**Exercise**
Exercise in exact copying: restate word for word only the lines below from the one containing "TOTAL | priority: 16 -> 19" through the one containing "row Genesis Power: IL", omitting any pictures.

**Records for the exercise**

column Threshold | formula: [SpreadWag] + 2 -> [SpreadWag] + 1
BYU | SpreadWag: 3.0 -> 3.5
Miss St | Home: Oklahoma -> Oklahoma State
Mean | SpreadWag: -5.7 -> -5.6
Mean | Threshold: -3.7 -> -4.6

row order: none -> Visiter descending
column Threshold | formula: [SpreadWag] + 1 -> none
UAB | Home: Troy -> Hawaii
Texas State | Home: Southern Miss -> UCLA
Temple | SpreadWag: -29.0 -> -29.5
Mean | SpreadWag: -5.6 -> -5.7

...

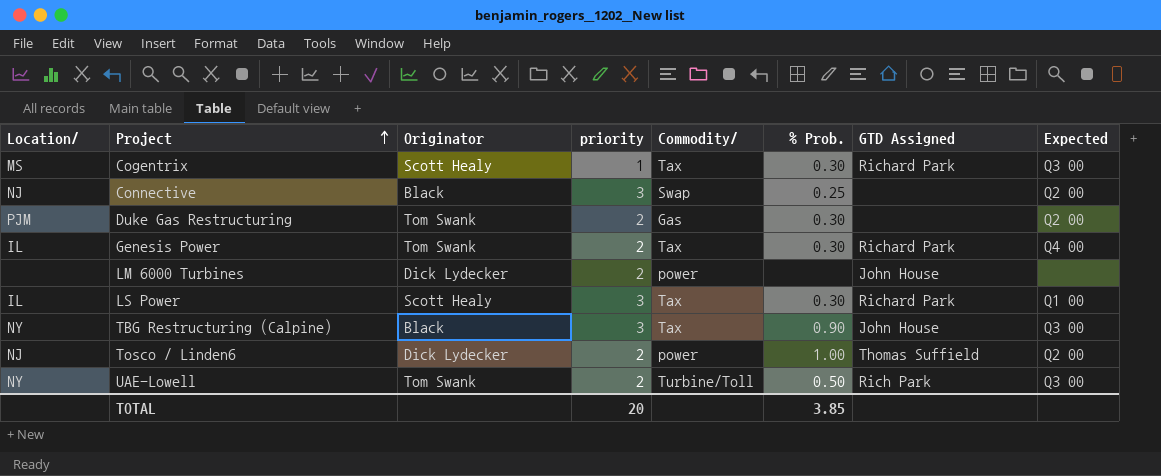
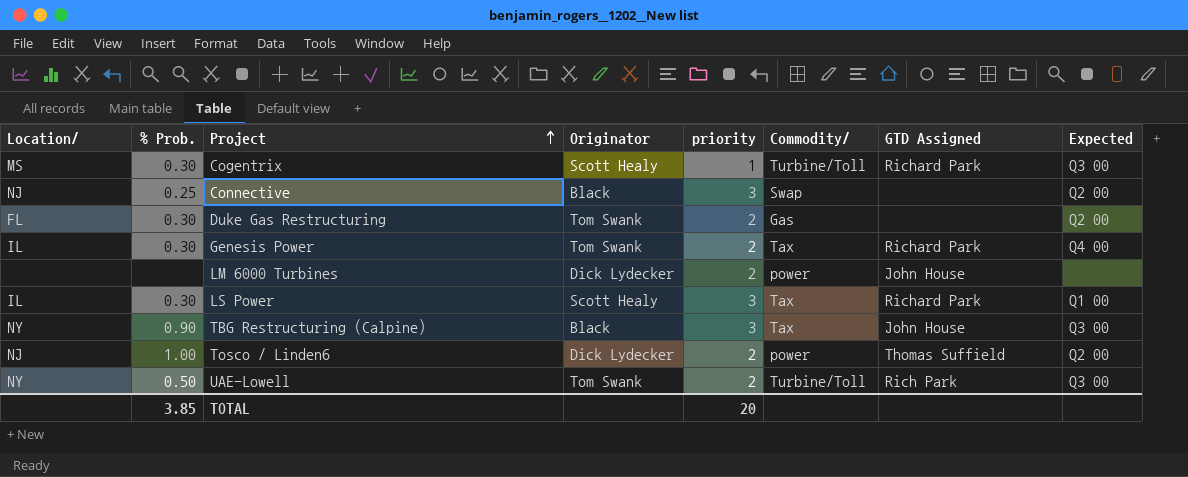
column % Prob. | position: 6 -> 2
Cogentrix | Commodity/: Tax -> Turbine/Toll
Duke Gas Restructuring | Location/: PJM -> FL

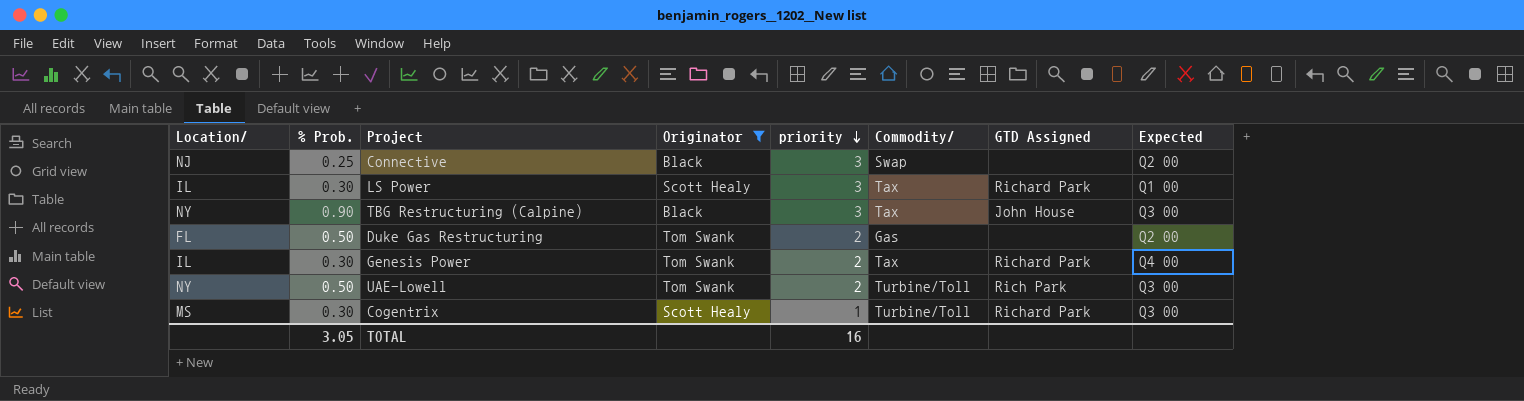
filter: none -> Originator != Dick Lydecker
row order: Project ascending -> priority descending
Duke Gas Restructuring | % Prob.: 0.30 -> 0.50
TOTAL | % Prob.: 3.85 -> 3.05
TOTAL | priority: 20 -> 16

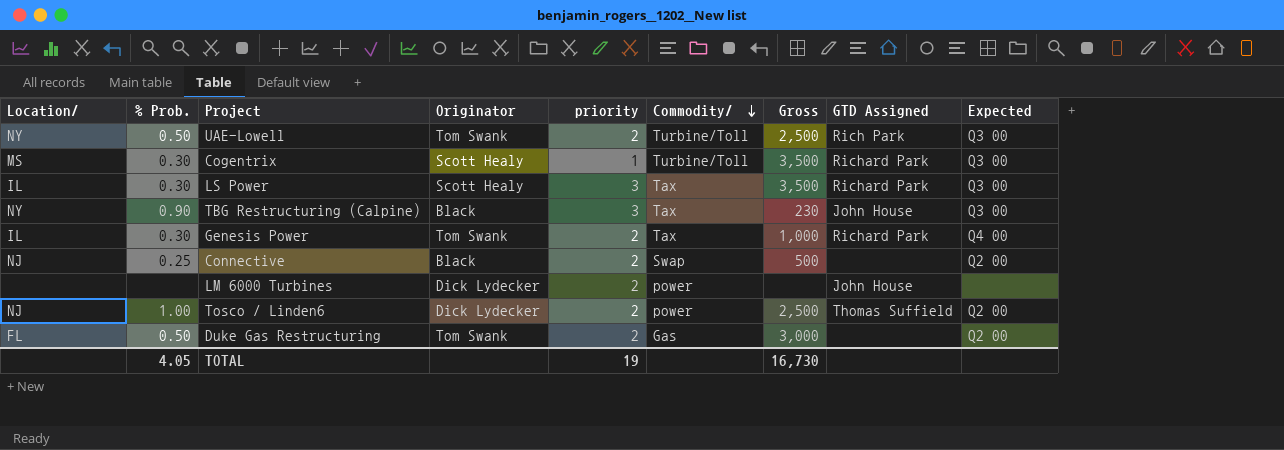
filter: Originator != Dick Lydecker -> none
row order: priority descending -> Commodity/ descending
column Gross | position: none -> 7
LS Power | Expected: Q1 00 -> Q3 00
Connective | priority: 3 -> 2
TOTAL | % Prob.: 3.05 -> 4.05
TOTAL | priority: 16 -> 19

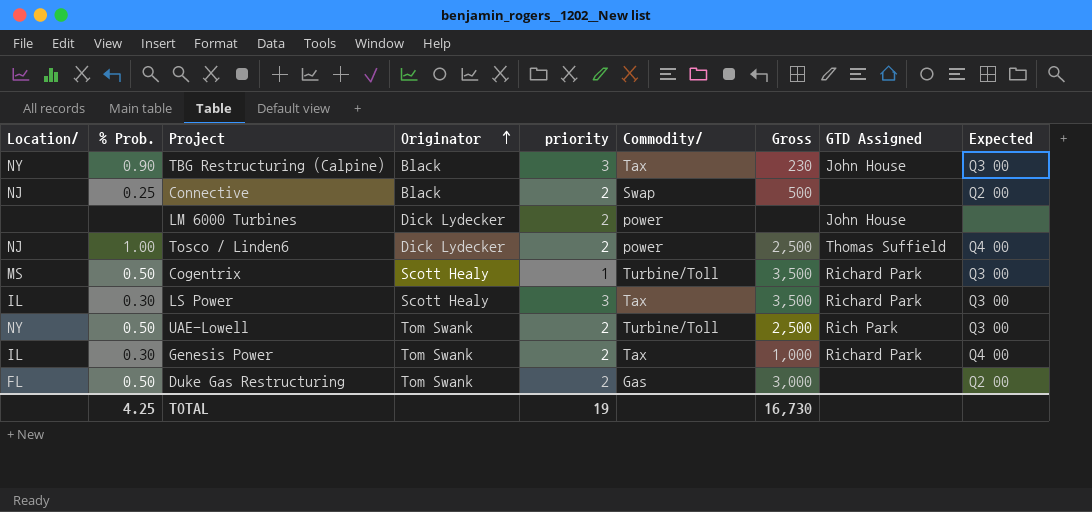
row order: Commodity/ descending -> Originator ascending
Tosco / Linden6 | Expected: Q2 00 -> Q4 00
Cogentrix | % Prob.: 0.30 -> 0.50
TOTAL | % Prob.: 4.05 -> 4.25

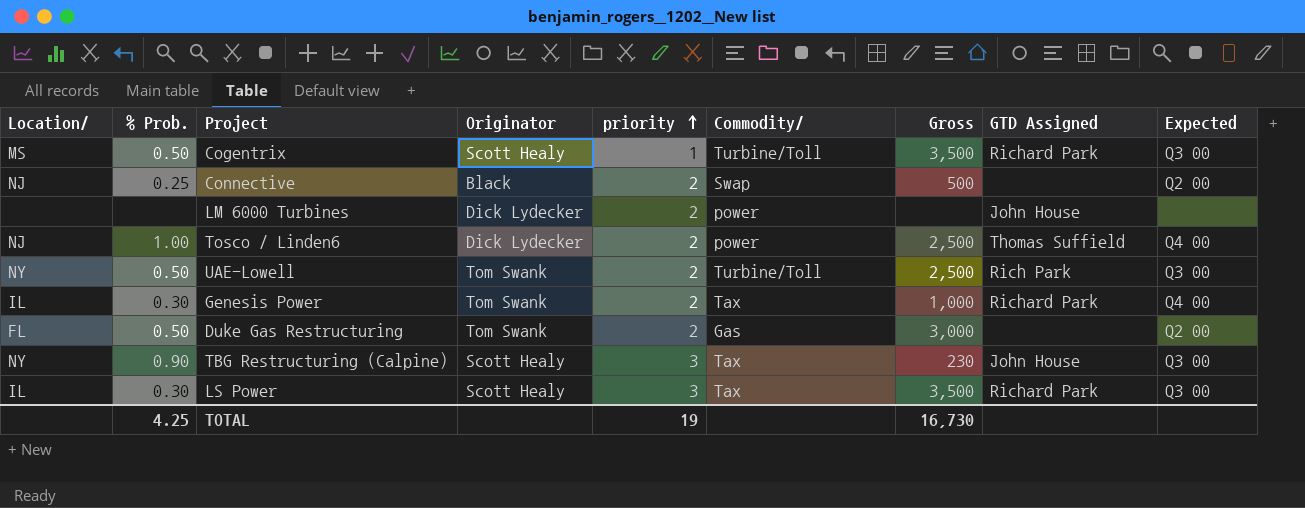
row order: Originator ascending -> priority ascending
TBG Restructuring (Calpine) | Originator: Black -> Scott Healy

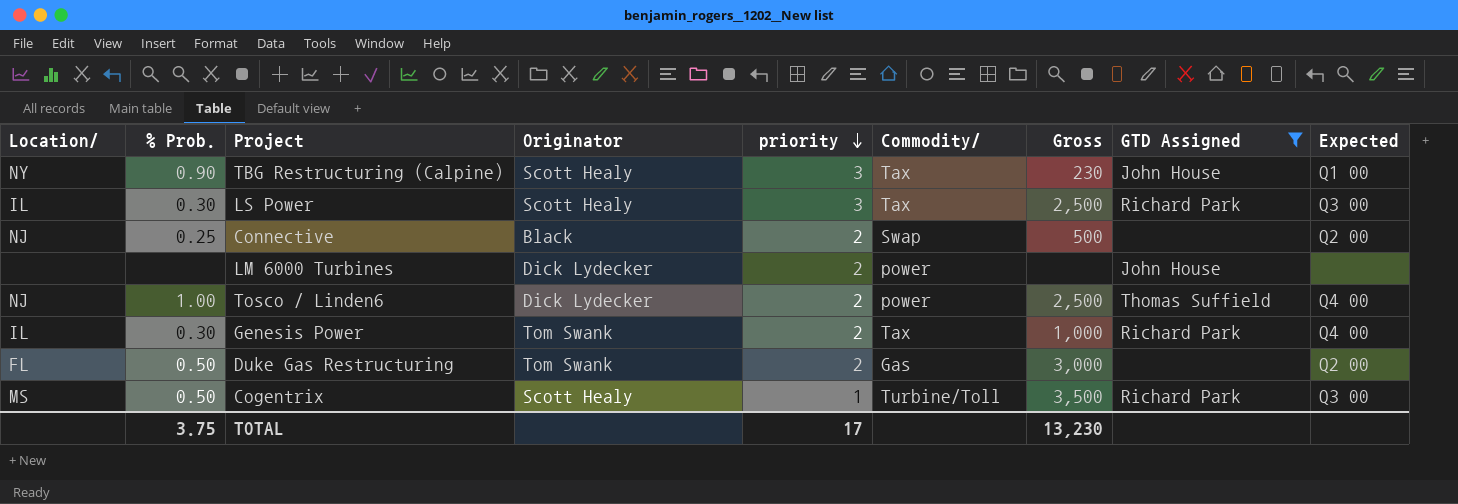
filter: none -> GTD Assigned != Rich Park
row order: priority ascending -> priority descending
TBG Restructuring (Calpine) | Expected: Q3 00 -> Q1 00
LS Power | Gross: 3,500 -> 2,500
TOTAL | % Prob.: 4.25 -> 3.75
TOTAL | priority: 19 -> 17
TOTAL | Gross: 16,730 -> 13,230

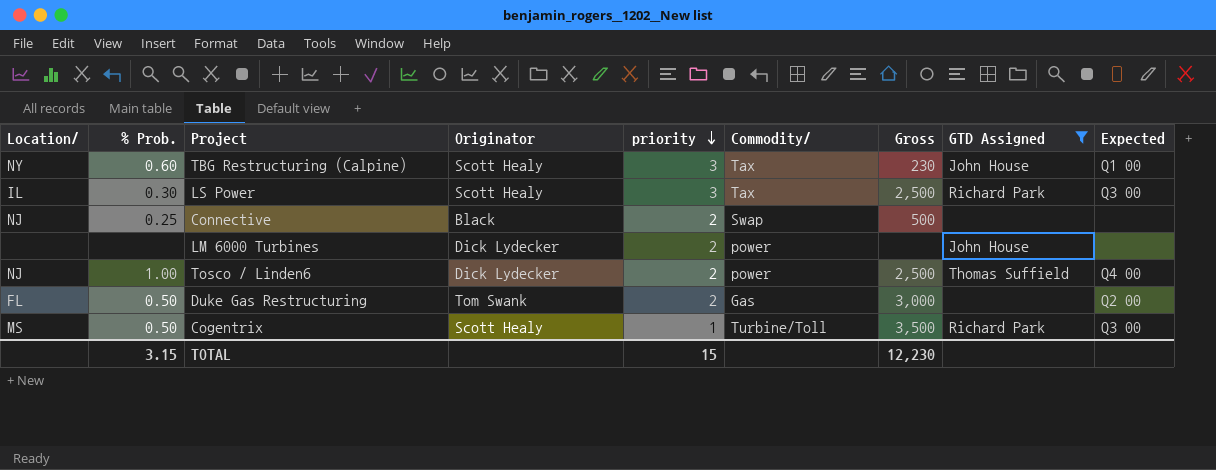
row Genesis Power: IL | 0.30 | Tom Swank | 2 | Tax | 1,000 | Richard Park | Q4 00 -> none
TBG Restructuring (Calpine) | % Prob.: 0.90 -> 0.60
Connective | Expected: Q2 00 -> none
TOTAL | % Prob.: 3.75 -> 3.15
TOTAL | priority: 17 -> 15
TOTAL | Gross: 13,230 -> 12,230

==

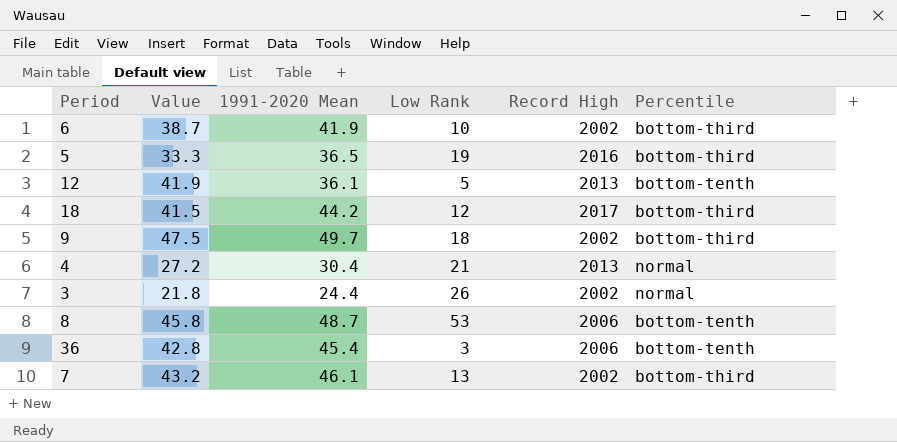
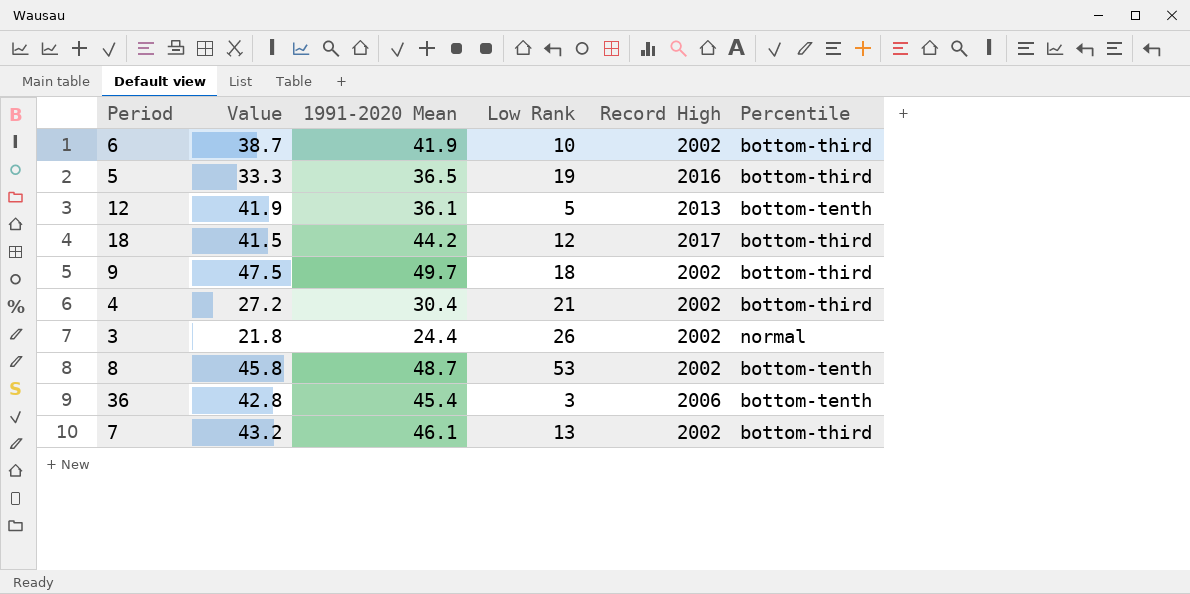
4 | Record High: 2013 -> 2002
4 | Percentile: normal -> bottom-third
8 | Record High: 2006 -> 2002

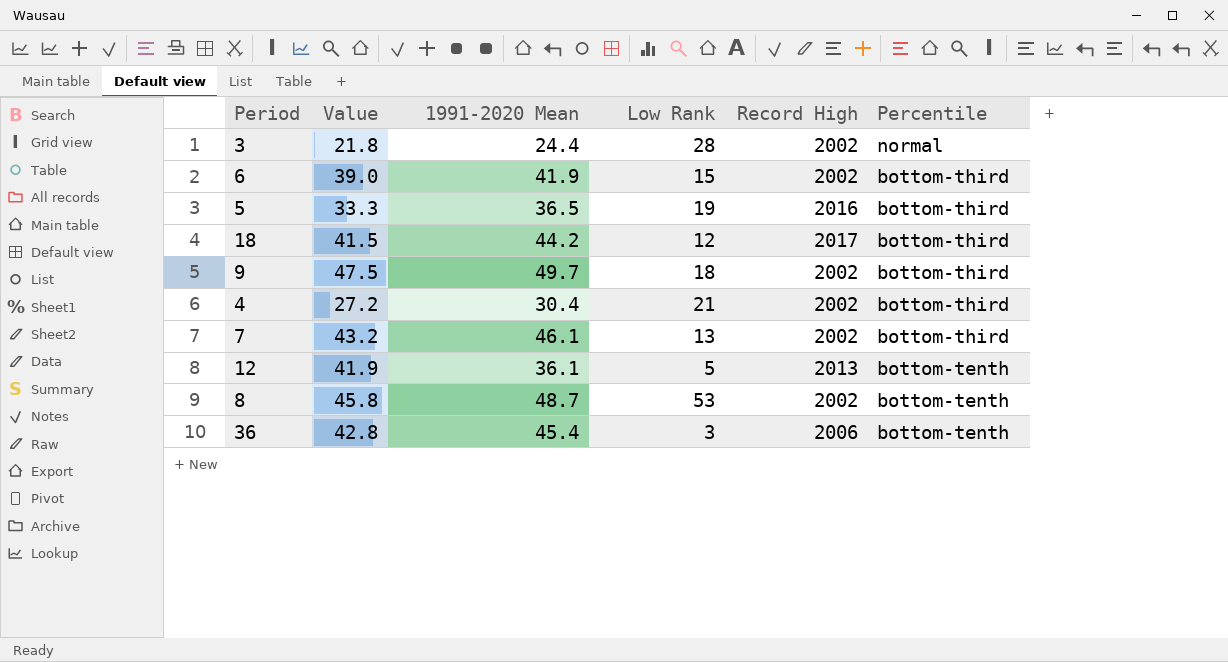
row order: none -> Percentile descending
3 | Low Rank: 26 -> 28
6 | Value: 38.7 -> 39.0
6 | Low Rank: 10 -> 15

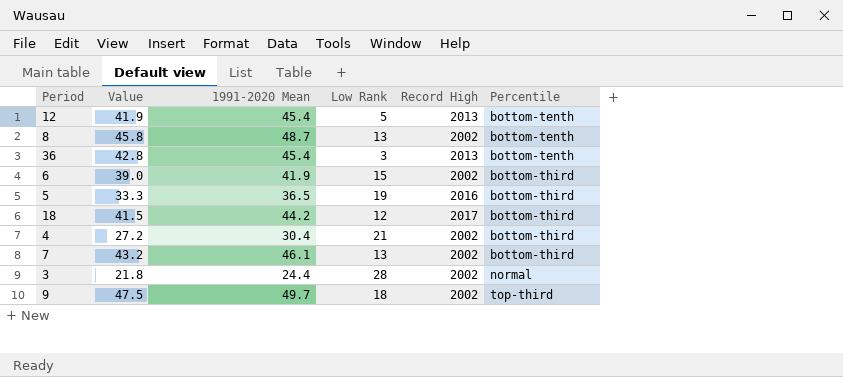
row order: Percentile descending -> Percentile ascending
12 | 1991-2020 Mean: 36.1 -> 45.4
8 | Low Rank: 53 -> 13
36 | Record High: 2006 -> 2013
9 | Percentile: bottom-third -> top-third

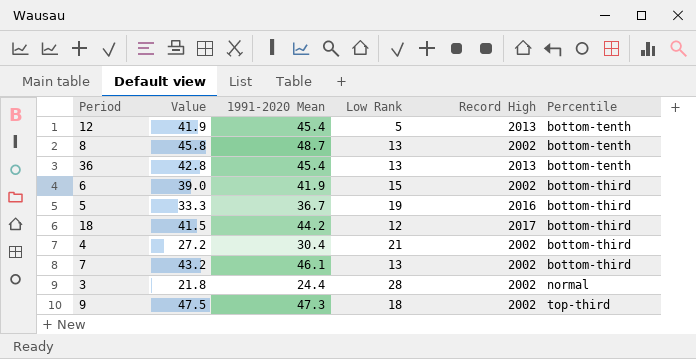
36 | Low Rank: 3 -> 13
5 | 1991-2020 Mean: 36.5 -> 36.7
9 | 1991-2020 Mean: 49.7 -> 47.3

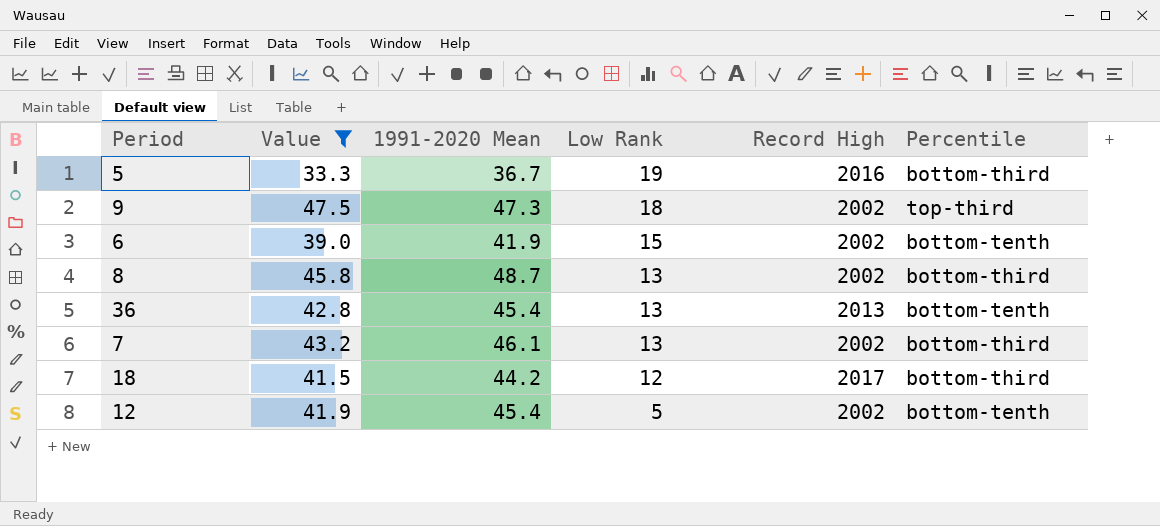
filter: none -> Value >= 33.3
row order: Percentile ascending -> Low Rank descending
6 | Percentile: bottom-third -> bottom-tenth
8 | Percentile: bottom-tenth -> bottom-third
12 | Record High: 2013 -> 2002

**Answer space**
TOTAL | priority: 16 -> 19

row order: Commodity/ descending -> Originator ascending
Tosco / Linden6 | Expected: Q2 00 -> Q4 00
Cogentrix | % Prob.: 0.30 -> 0.50
TOTAL | % Prob.: 4.05 -> 4.25

row order: Originator ascending -> priority ascending
TBG Restructuring (Calpine) | Originator: Black -> Scott Healy

filter: none -> GTD Assigned != Rich Park
row order: priority ascending -> priority descending
TBG Restructuring (Calpine) | Expected: Q3 00 -> Q1 00
LS Power | Gross: 3,500 -> 2,500
TOTAL | % Prob.: 4.25 -> 3.75
TOTAL | priority: 19 -> 17
TOTAL | Gross: 16,730 -> 13,230

row Genesis Power: IL | 0.30 | Tom Swank | 2 | Tax | 1,000 | Richard Park | Q4 00 -> none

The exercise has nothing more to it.